During my digital signal processing class, we covered a wide variety of techniques for analyzing noise time series data in the 2-dimensional domain. However, at the end of the course, we covered applying many of these techniques to the spatial domain as well. The code from this example can be found at the following link: https://github.com/mcreelma/Spatial_Spectral_Analysis_Example. For this particular project, I used RGB reflectance data collected by the Landsat 8 platform. This imagery looked at coastal cloud cover in the North American region (Figure 1). I selected a subset of the imagery which presented an easily identifiable spatial repetition pattern in order to facilitate the process. This particular pattern is the result of gravitational waves interacting with the atmospheric water vapor in order to form ridges of condensation long the direction of flow (Rehnberg, 2020)
Figure 1 - Subsection of Landsat 8 Imagery
I began by extracting a 1-dimensional profile of the data with a uniform spacial sampling.In order to do this, I chose a subset from the sample imagery and interpolated the values across that subset in order to develop a uniform spatial sampling (Figure 2). Thi gave me the optimal distance of repetition for the reflectance anomalies. By analyzing this daya, I could determine at what spacial extents the visible patterns were repeating. In the case of my imagery, this meant that I could determine what the distance between cloud peaks was, which turned out to be roughly 100 km with a second distribution at roughly 600 km (Figure 2).
Figure 2 - Subsample and reflectance repetition across the subsample.
The final step was to us a fast fourier transform on the image in order to determine the predominant direction of flow (Figure 3). The first stem was to use a 2-dimensional fast fourier transform in order to convert the image into the amplitude spectrum, and then apply a shifting algorithm to center the amplitude spectra. This produces a rough image of the predominant direction of frequency shift, but it is still rather noisy. Thus I applied a low-pass gaussian filter (figure 4) in order to smooth this data. This presents us with a much more readable figure that allows us to determine the predominant direction of flow for the subsection of imagery.

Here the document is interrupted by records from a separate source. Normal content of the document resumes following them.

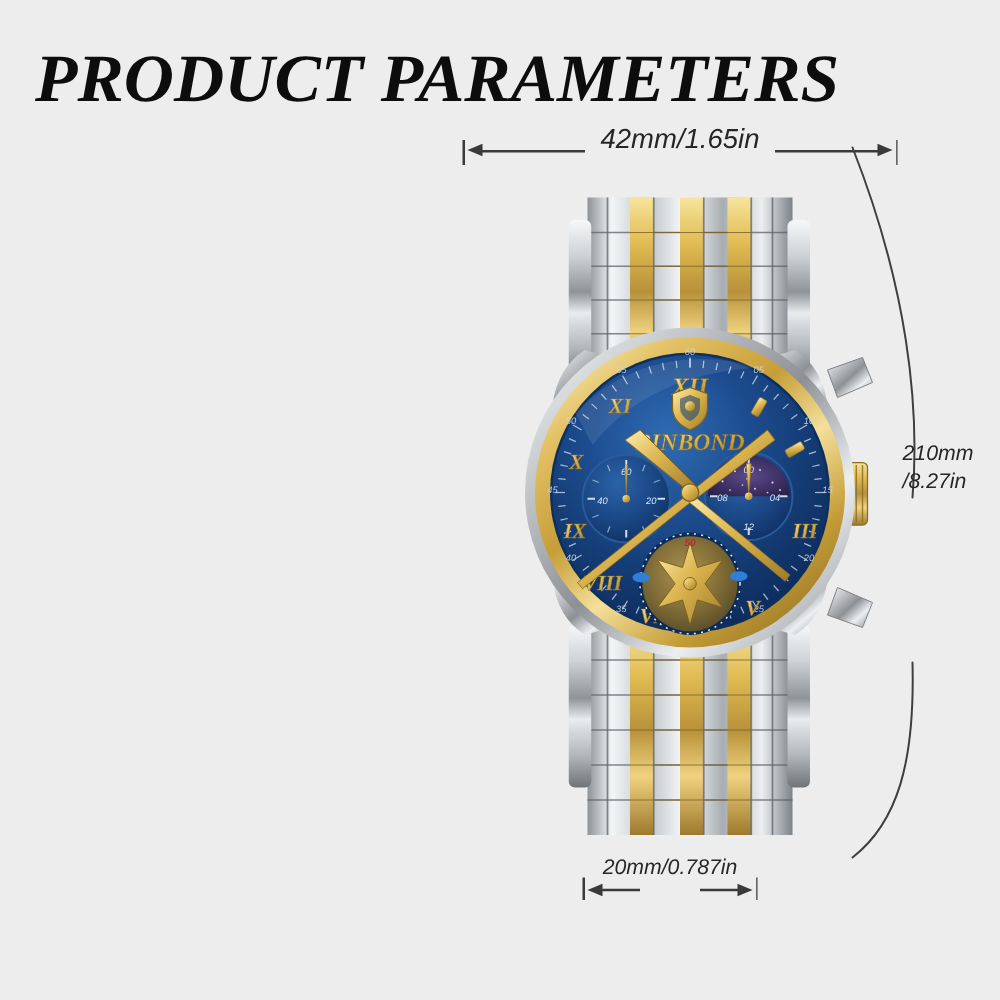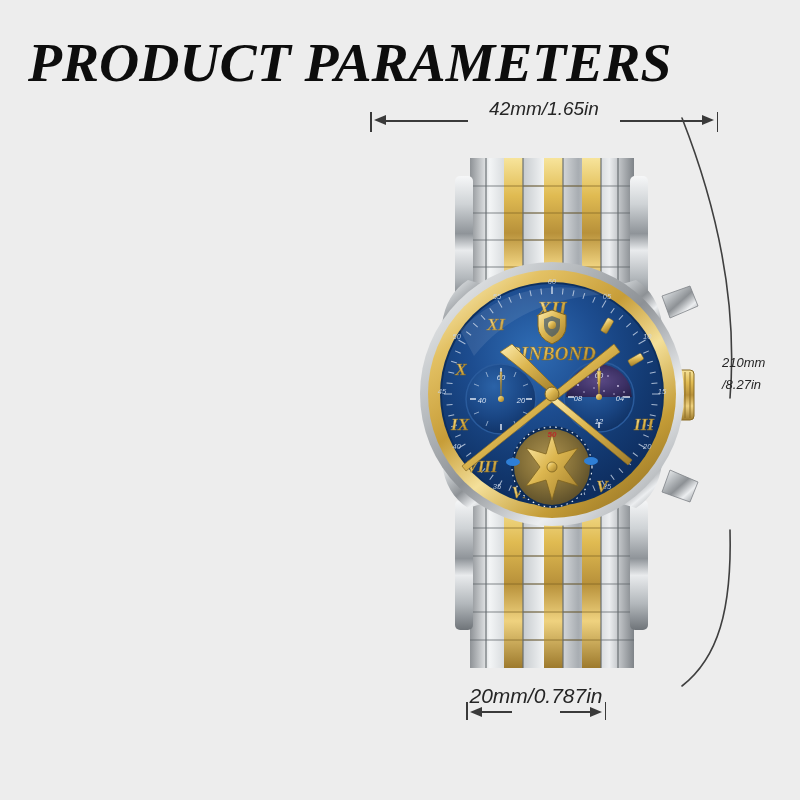--- a/index.html
+++ b/index.html
@@ -50,7 +50,7 @@
   }
   .dim-top .cap{
     position:absolute;left:0;top:0;width:348px;text-align:center;
-    font-size:19px;color:#262626;letter-spacing:0px;
+    font-size:22px;color:#262626;letter-spacing:0px;
   }
   .tick{
     position:absolute;width:1.5px;background:#3a3a3a;

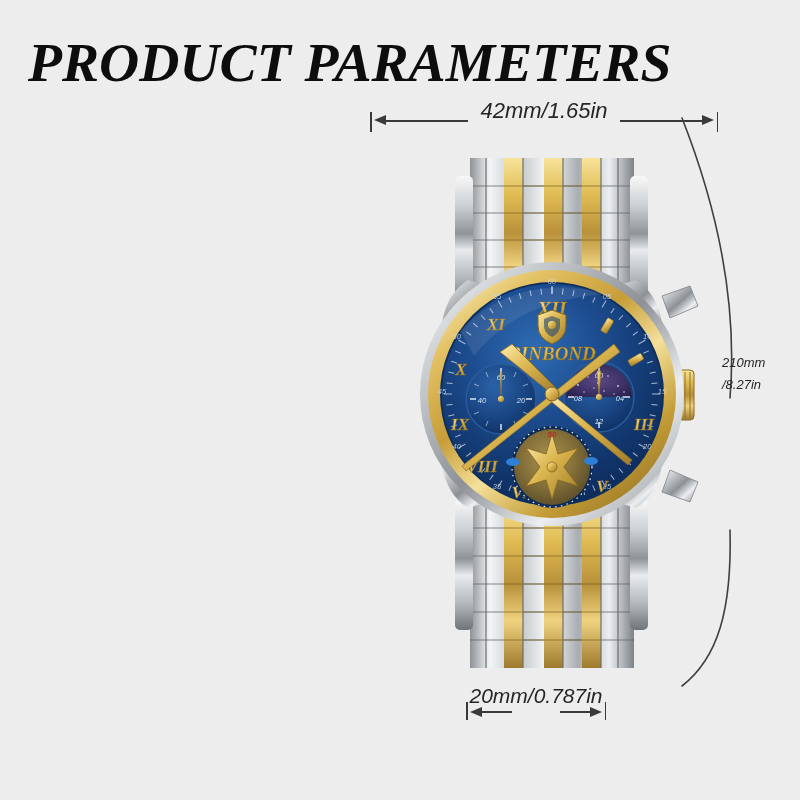--- a/index.html
+++ b/index.html
@@ -81,7 +81,7 @@
 
   .dim-right-label{
     position:absolute;left:722px;top:352px;
-    font-size:13px;line-height:22px;color:#262626;
+    font-size:17px;line-height:22px;color:#262626;
   }
 
   

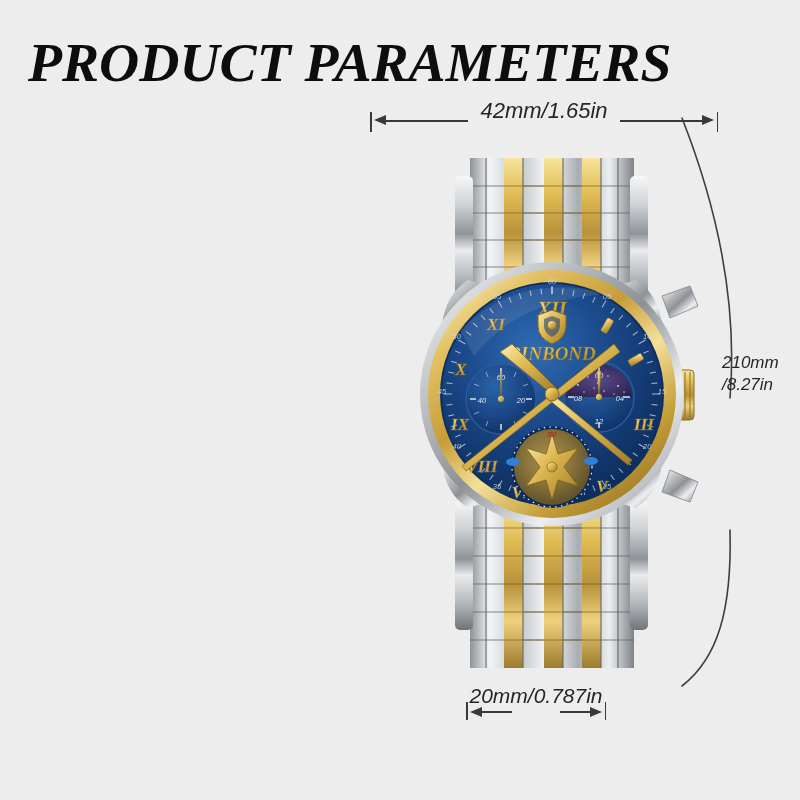--- a/index.html
+++ b/index.html
@@ -73,7 +73,7 @@
   }
   .dim-bottom .cap{
     position:absolute;left:-20px;top:0;width:180px;text-align:center;
-    font-size:21px;color:#262626;
+    font-size:17px;color:#262626;
   }
   .dim-bottom .tick{top:18px;height:18px;}
   .dim-bottom .tick.l{left:0;}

Figure 3 - Stages of FFT application used to determine predominant direction of atmospheric flow
Figure 4 - Low-pass Gaussian Filter applied to the data to smooth and minimize noise
For my term project for the class, I applied this process to multiple subsections of the same image and overlaid a rough direction of flow for each image (Figures 5, 6). While this process was extremely imprecise, the hope is that it can be automated and applied to varying scales of an image in order to capture predominant atmospheric flow directions at different scales. These directional rasters could then be used to help analyze atmospheric phenomena from a wider variety of data sources than is currently available.
Figure 5 - Smoothed frequency transforms for all imagery subsets
Figure 6 - Subsets and predominant directions of flow for landsat imagery
Klein, R. (2010). Scale-dependent models for atmospheric flows. Annual Review of Fluid Mechanics, 42, 249–274. https://doi.org/10.1146/annurev-fluid-121108-145537
Rehnberg, M. (2020), Successfully simulating atmospheric gravity waves, Eos, 101, https://doi.org/10.1029/2020EO149547. Published on 30 September 2020.
Namias, J., Yuan, X., & Cayan, D. (1987). Persistence of North Pacific Sea Surface Temperature and Atmospheric Flow Patterns. Scripps Institute of Oceanography.